The clarity of De Glanville's thinking was also evident in his attitude to the severe physical test awaiting him and his side in Dublin.

"There are some very hard yards to be fought over at Lansdowne Road," he said. "No one is more aware of that than us and we're not getting carried away by the fact that we scored three tries in five minutes against the Scots a fortnight ago, gratifying though that was. In my view, it is damaging to over-react in rugby, either to defeat or to victory."

The French, legendary over-reactors when it comes to team selection, have made six changes for their match with Wales at the Parc des Princes in Paris. On this occasion, however, they cannot be accused of a knee- jerk approach; injury and suspension has forced them into the revamp of almost a third of their side.

Franck Tournaire, the prop forward unilaterally suspended for kicking Ireland's Allan Clarke in the face during the first round of Five Nations matches last month, is replaced by Jean-Louis Jordana, while Richard Castel gets a run in the back row in place of Philippe Benetton, who has a broken jaw.

Among the threequarters, Richard Dourthe and Laurent Leflamand come in at centre and wing in place of the indisposed Thomas Castaignede and Emile Ntamack respectively. The other changes are at half-back, where Brive's Philippe Carbonneau and Christophe Lamaison fill in for Fabien Galthie and Alain Penaud.
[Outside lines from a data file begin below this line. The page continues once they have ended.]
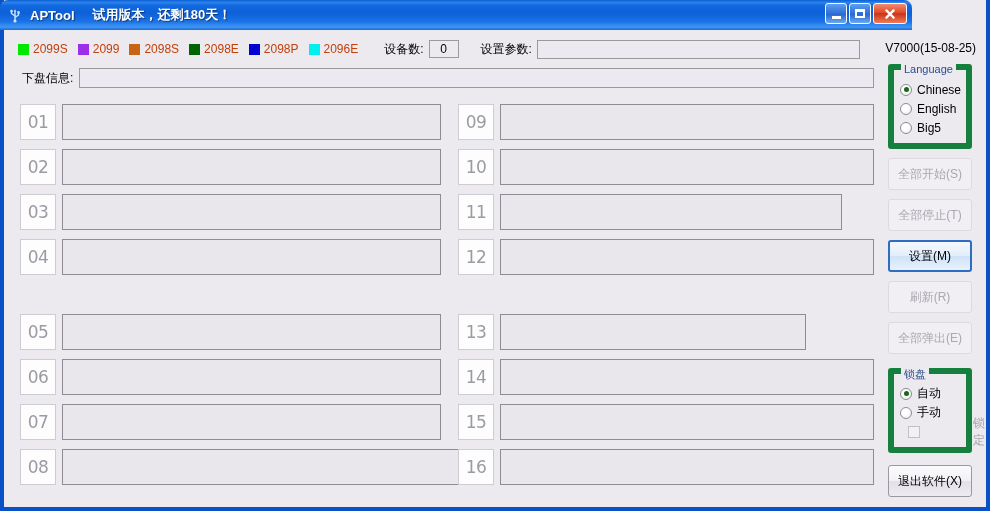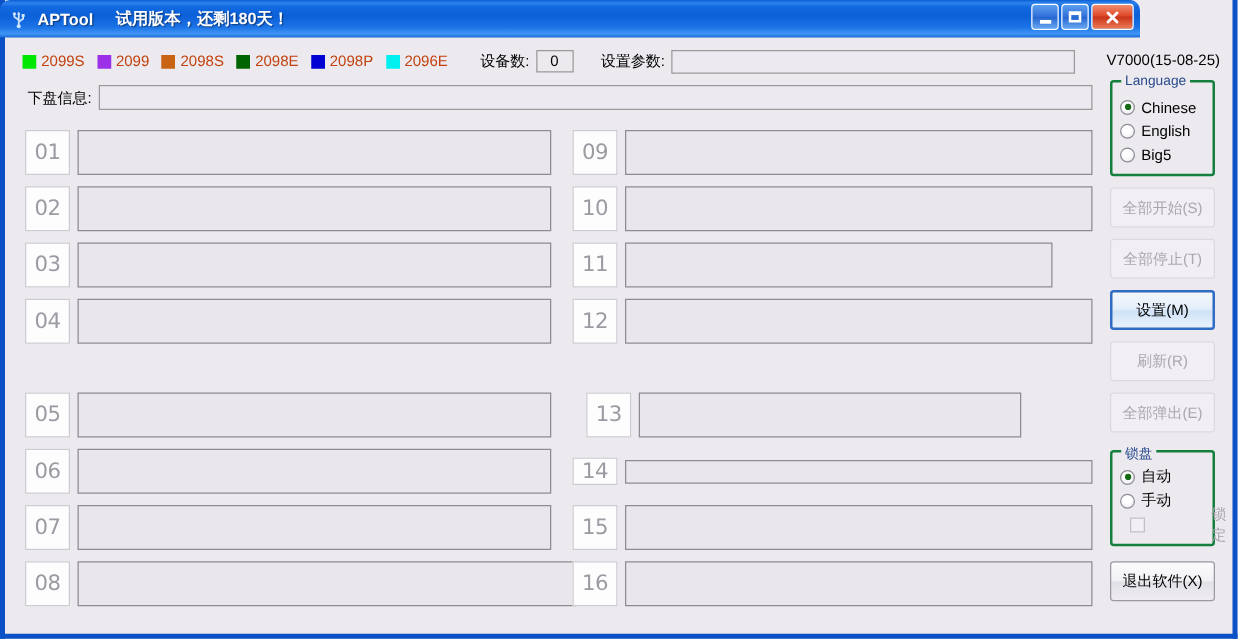--- a/index.html
+++ b/index.html
@@ -165,7 +165,7 @@
   }
   .groupbox {
     position: relative;
-    border: 2px solid #15803d;
+    border: 6px solid #15803d;
     border-radius: 3px;
     box-sizing: border-box;
     padding: 10px 0 6px 0;

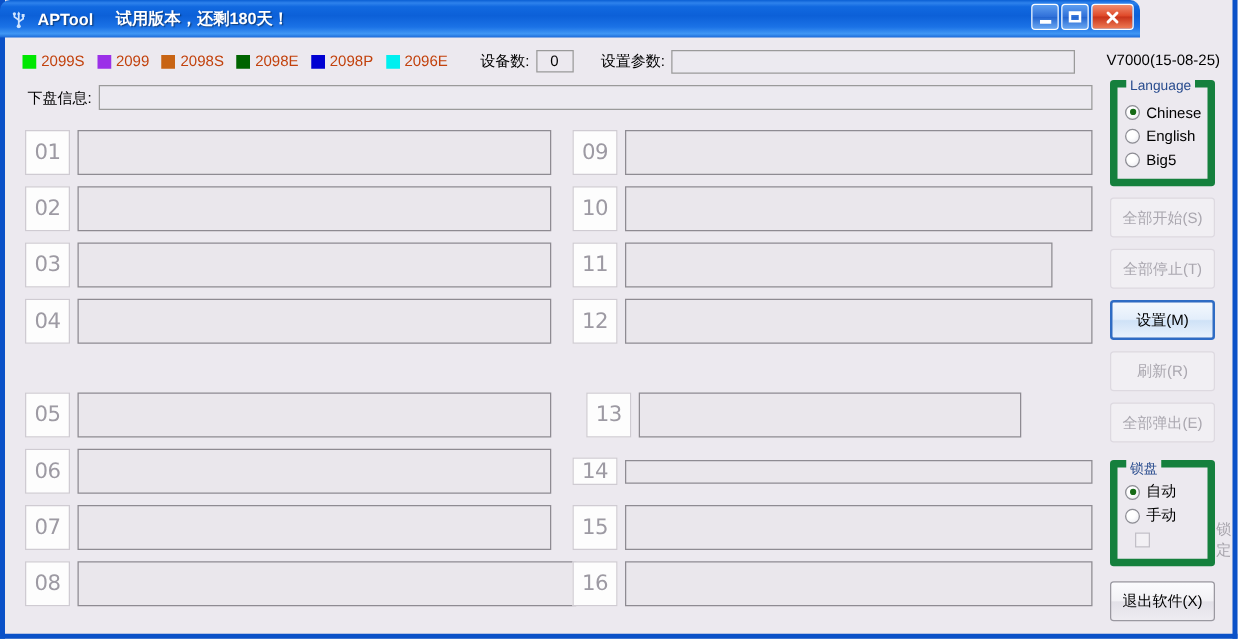--- a/index.html
+++ b/index.html
@@ -367,7 +367,7 @@
     <input class="slot-field" type="text" value="" style="">
   </div>
 
-  <div class="slot" style="left:454px; top:314px; width:348px;margin-left:11px;">
+  <div class="slot" style="left:454px; top:314px; width:348px;">
     <div class="slot-btn">13</div>
     <input class="slot-field" type="text" value="" style="">
   </div>

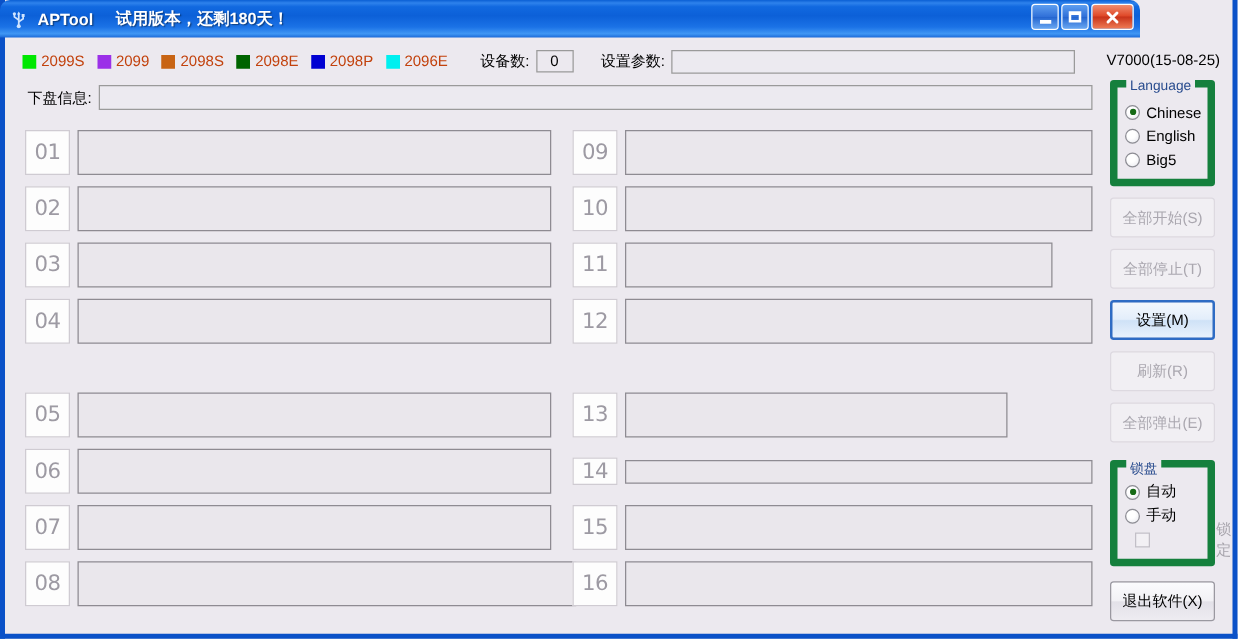--- a/index.html
+++ b/index.html
@@ -371,7 +371,7 @@
     <div class="slot-btn">13</div>
     <input class="slot-field" type="text" value="" style="">
   </div>
-  <div class="slot" style="left:454px; top:359px; width:416px;align-items:center;">
+  <div class="slot" style="left:454px; top:359px; width:416px;">
     <div class="slot-btn">14</div>
     <input class="slot-field" type="text" value="" style="">
   </div>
FRANCE (v Wales, Five Nations' Championship, Parc des Princes, Saturday): J-L Sadourny (Colomiers); L Leflamand (Bourgoin), R Dourthe (Dax), S Glas (Bourgoin), D Venditti (Brive); C Lamaison (Brive), P Carbonneau (Brive); F Pelous (Dax), A Benazzi (Agen, capt), R Castel (Beziers), H Miorin (Toulouse), O Merle (Montferrand), J-Louis Jordana (Toulouse), M Dal Maso (Agen), C Califano (Toulouse). Replacements: S Viars (Brive), D Aucagne (Pau), G Accoceberry (Begles-Bordeaux), O Magne (Dax), P Triep-Capdeville (Pau), M De Rougemont (Toulon).